After getting home, I settled in, and was ready to load the group picture into my photo gallery. Well, I had not looked at the picture beforehand. When I did..my..jaw..dropped. I felt completely deflatedL. What I was seeing in this picture is not the way I “thought” that I looked. I felt that I looked huge and awkward. Well, give that little monster called self-doubt an inch and he will take a mile. That’s exactly what happened. I started to wonder…well…if I didn’t LOOK the way that I thought I had maybe I didn’t perform as well as I was thinking. Am I really ready for this? Am I fooling myself? I was crushed. Sometimes that’s all that it takes, one little “thing”, one little setback, to steal your joy.

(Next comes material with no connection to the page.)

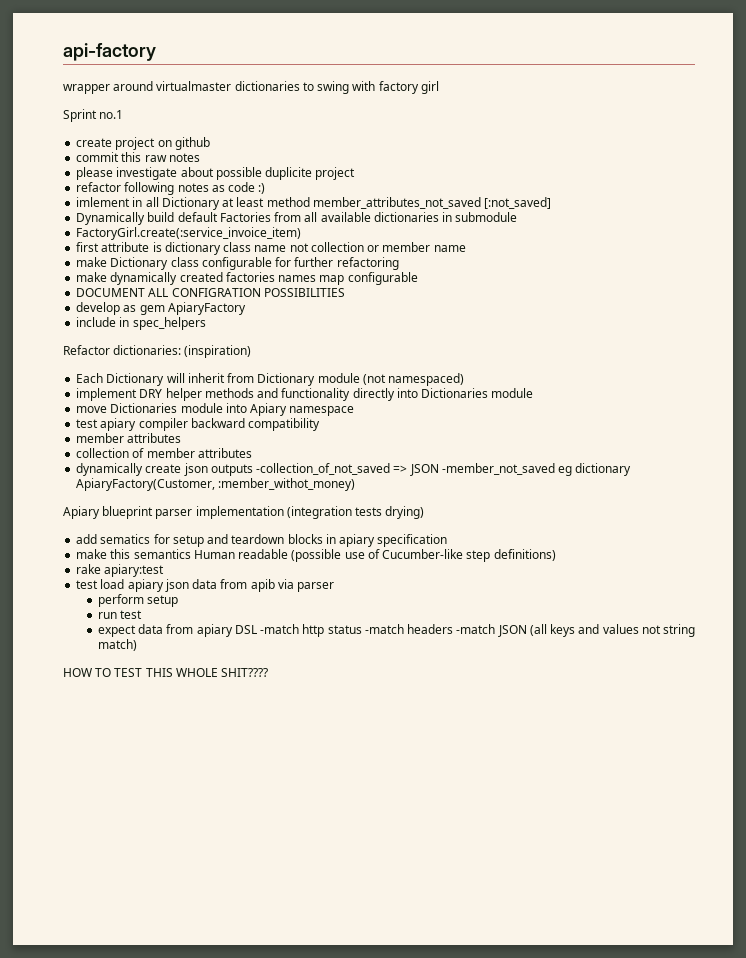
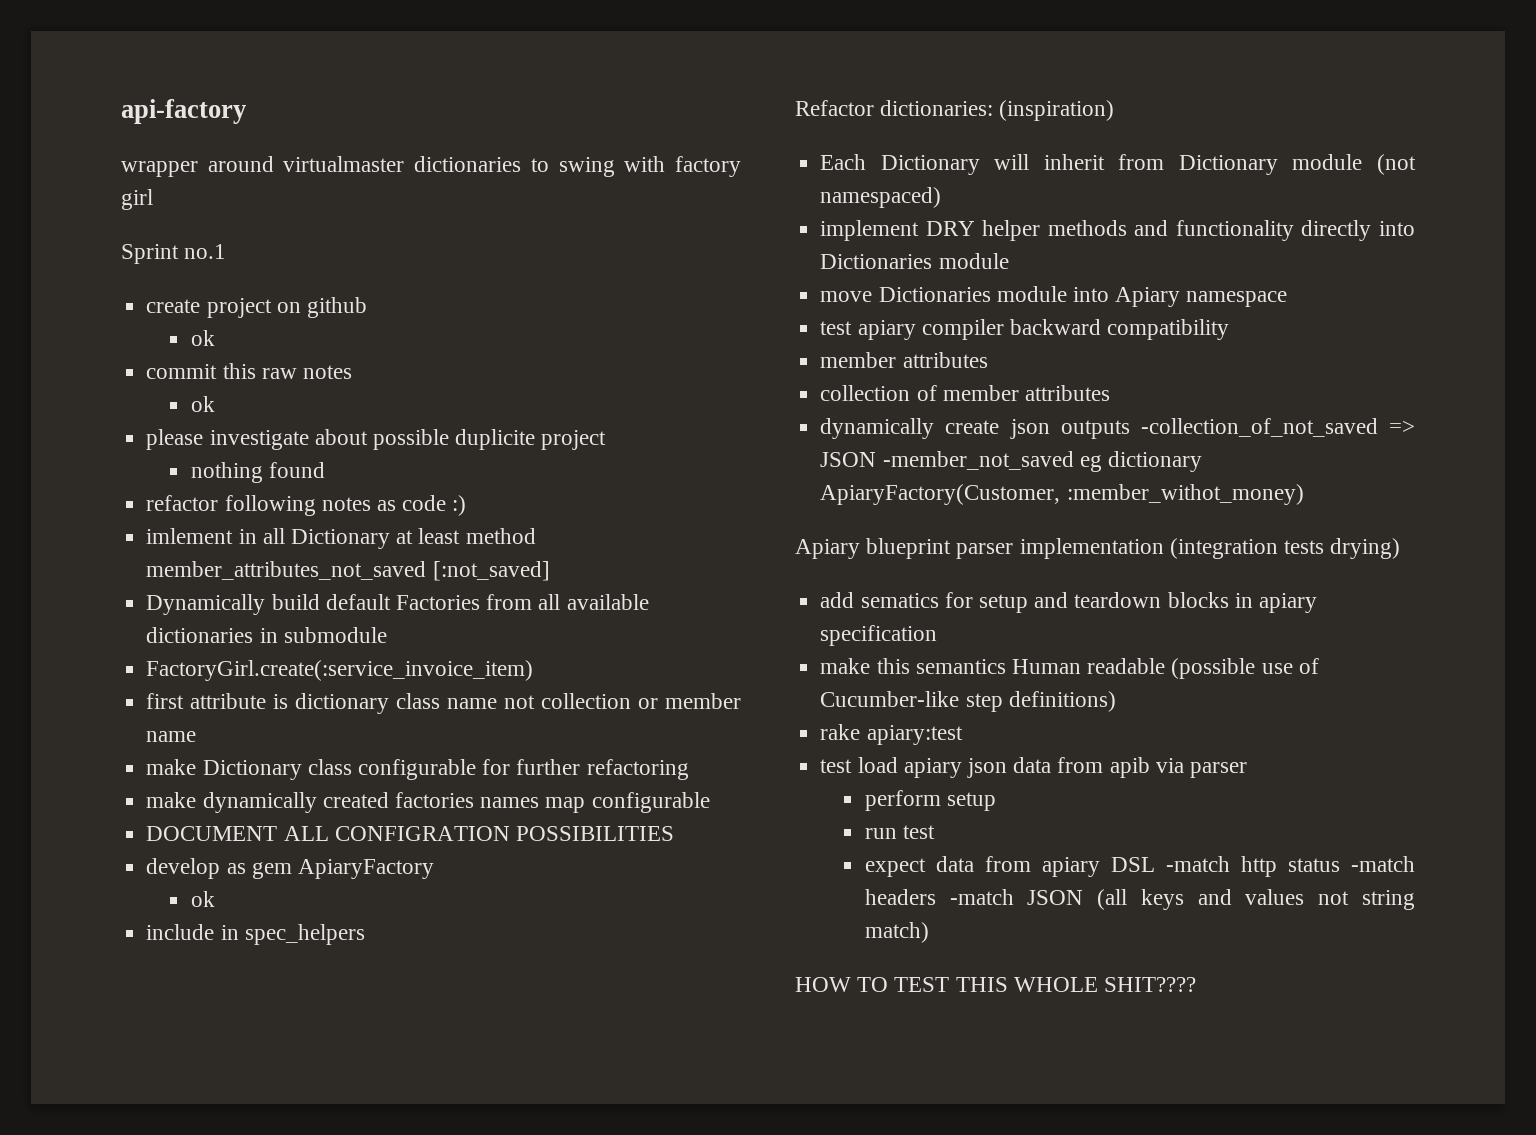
(210, 143) none -> [190,330,215,346] // ok
(200, 157) none -> [190,396,215,412] // ok
(356, 173) none -> [190,462,326,483] // nothing found
(246, 308) none -> [190,891,215,907] // ok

I was certainly in need of a pep talk from the girls. At work the next day I had to tell them about “the picture”. Was it really as bad as I thought? Well, my girls, being the authentic women that they are J agreed that it wasn’t my best shot (gotta love a girlfriend who tells you what’s real and not what you want to hear in the moment). However, they certainly didn’t see it as the tragedy that it had become in my mind. The conversation quickly moved from the picture to their concern with me doubting myself over something so small. The encouragement that I received was priceless, but I knew that I had to come to terms with this on my own. I should not have been so easy for my confidence to be crushed.
After getting settled in at home that night, I decided that I needed to take a look in the mirror (literally and figuratively). I took the time to look at my physical self and meditated on those beautiful qualities that I have earned as a woman who is strong and resilient and determined. How could I allow this great era in my life to be railroaded by that little monster called self-doubt? The answer…I can’t allow that to happen. Here’s where I am now—I am resolved to live in this moment, to bask in all things POSITIVE that are occurring in my life. There is no question that I can do this and I will. Yes, it’s time to rip that runway!
All of us deal with situations in which we’re not as secure as we should be. What do you do to win back your confidence? I look forward to reading your responses!
SIDE NOTE: Though I didn’t like the way that I looked in the photo, I think the other ladies are absolutely gorge’! I had to post this pic! Aren’t they giving the camera all kinds of FIERCE?? I love it!